In or about March, 1999, Torres-Correa, suggested to the State Executive Director of FSA in Puerto Rico that he transfer Alfonzo from the FSA field office in Ponce to the FSA field office in Arecibo. Sometime after May 9, 1999, but prior to September 24, 1999, Alfonzo, as Farm Loan Manager and County Supervisor of the Arecibo office of FSA, requested from Torres-Correa that he approve and authorize for disbursement the loan applications of co-defendant MIC Dairy. On June 9, 1999, Alfonzo, as FSA Loan Manager in Arecibo, falsely certified that the losses and damages claimed by co-defendant MIC Dairy on their emergency loan application documents were reasonable and of sufficient magnitude to qualify them for an emergency loan. On June 9, 1999, Torres-Correa, as Farms Program Director of FSA in Puerto Rico, approved and authorized the disbursement of an emergency loan for $500,000 to co-defendant MIC Dairy, which loan documents contained false information.

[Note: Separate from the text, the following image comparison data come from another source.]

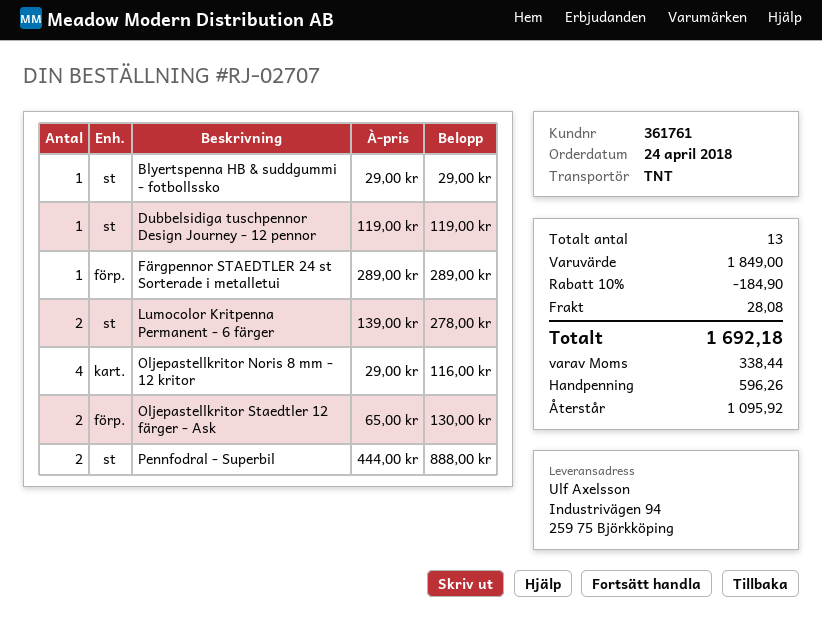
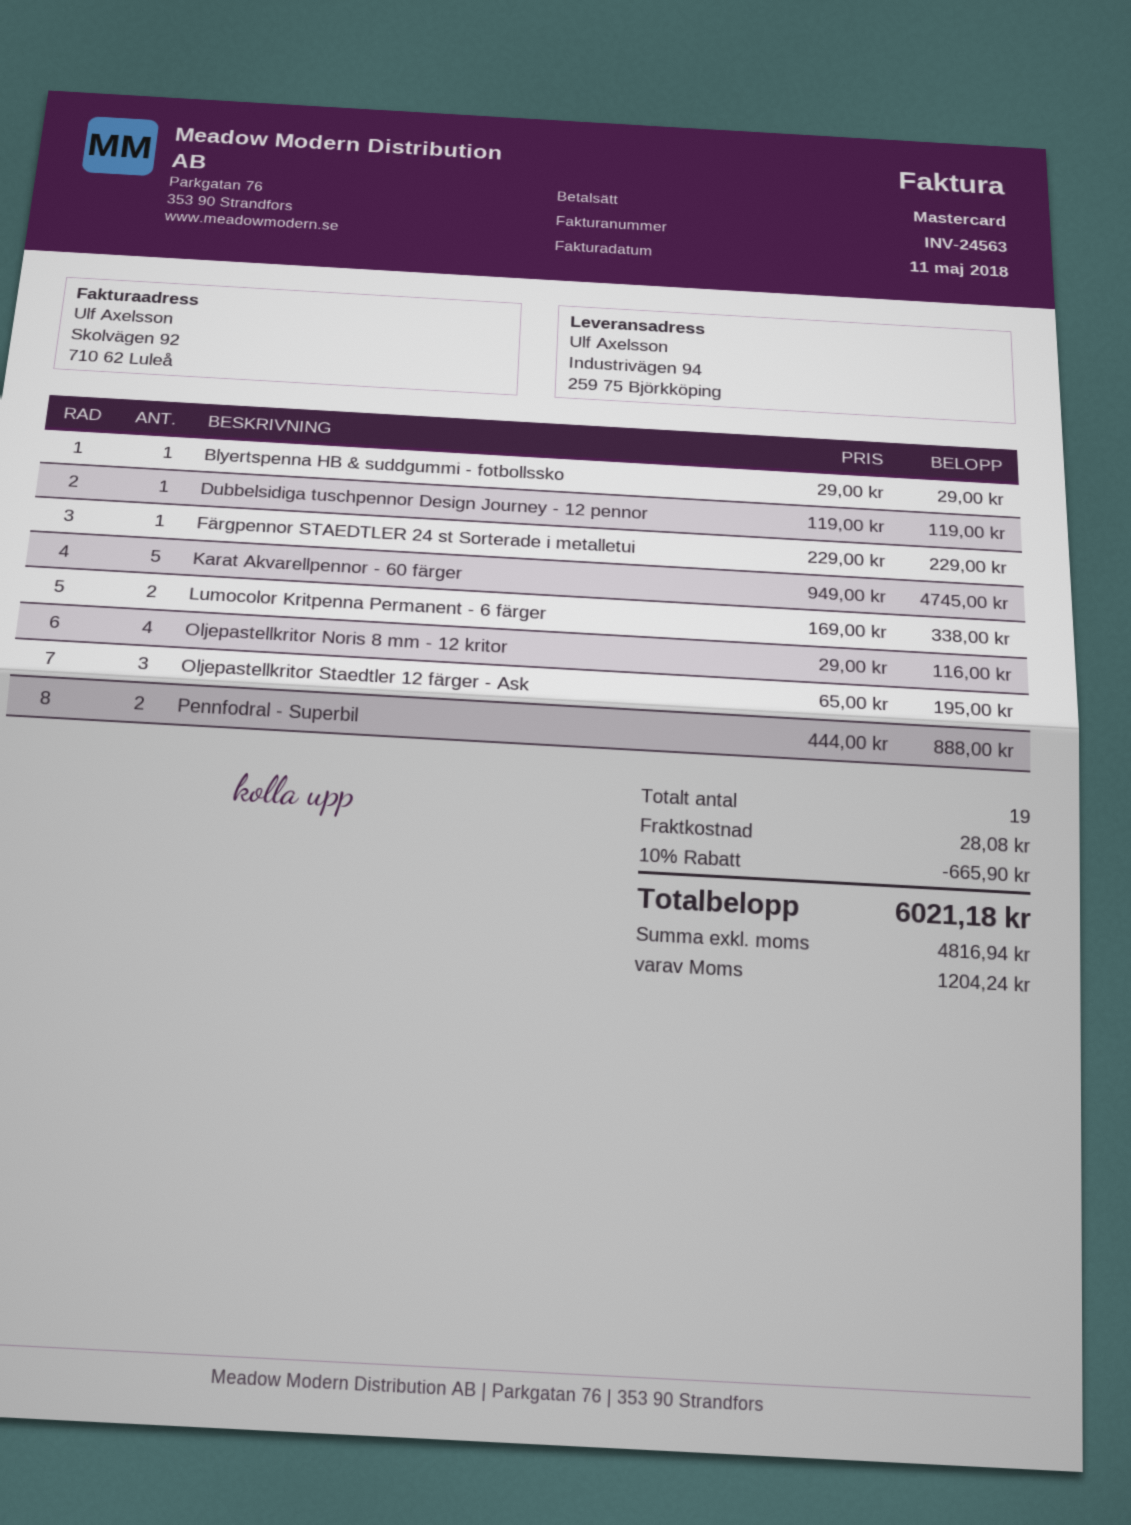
Färgpennor STAEDTLER 24 st Sorterade i metalletui: 1 x 289.00 = 289.00 -> 1 x 229.00 = 229.00
Lumocolor Kritpenna Permanent - 6 färger: 2 x 139.00 = 278.00 -> 2 x 169.00 = 338.00
Oljepastellkritor Staedtler 12 färger - Ask: 2 x 65.00 = 130.00 -> 3 x 65.00 = 195.00
Karat Akvarellpennor - 60 färger: none -> 5 x 949.00 = 4745.00
total quantity: 13 -> 19
discount: 10% = 184.90 -> 10% = 665.90
tax: 338.44 -> 1204.24
total: 1692.18 -> 6021.18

On August 31, 1999, the United States Treasury issued a check in the amount of $500,000 to the order of co-defendant MIC Dairy. This check was delivered to the closing attorney, who endorsed and deposited the same into an interest bearing bank account of his law office.
On October 8, 1999, co-defendants Carlos Dorta, Iván Dorta and José Dorta appeared at the legal office of co-defendant Efrén T. Irizarry-Colón (Irizarry) for the closing of the MIC Dairy emergency loan and disbursement of the loan funds. On that same date, Irizarry disbursed the loan funds corresponding to the MIC Dairy emergency loan of $500,000, by issuing a check for $400,000 payable to Scotiabank, and another for $100,000 payable to MIC Dairy. Morales was paid $9,370.00 for her participation in preparing emergency loan applications packages with false information for MIC Dairy.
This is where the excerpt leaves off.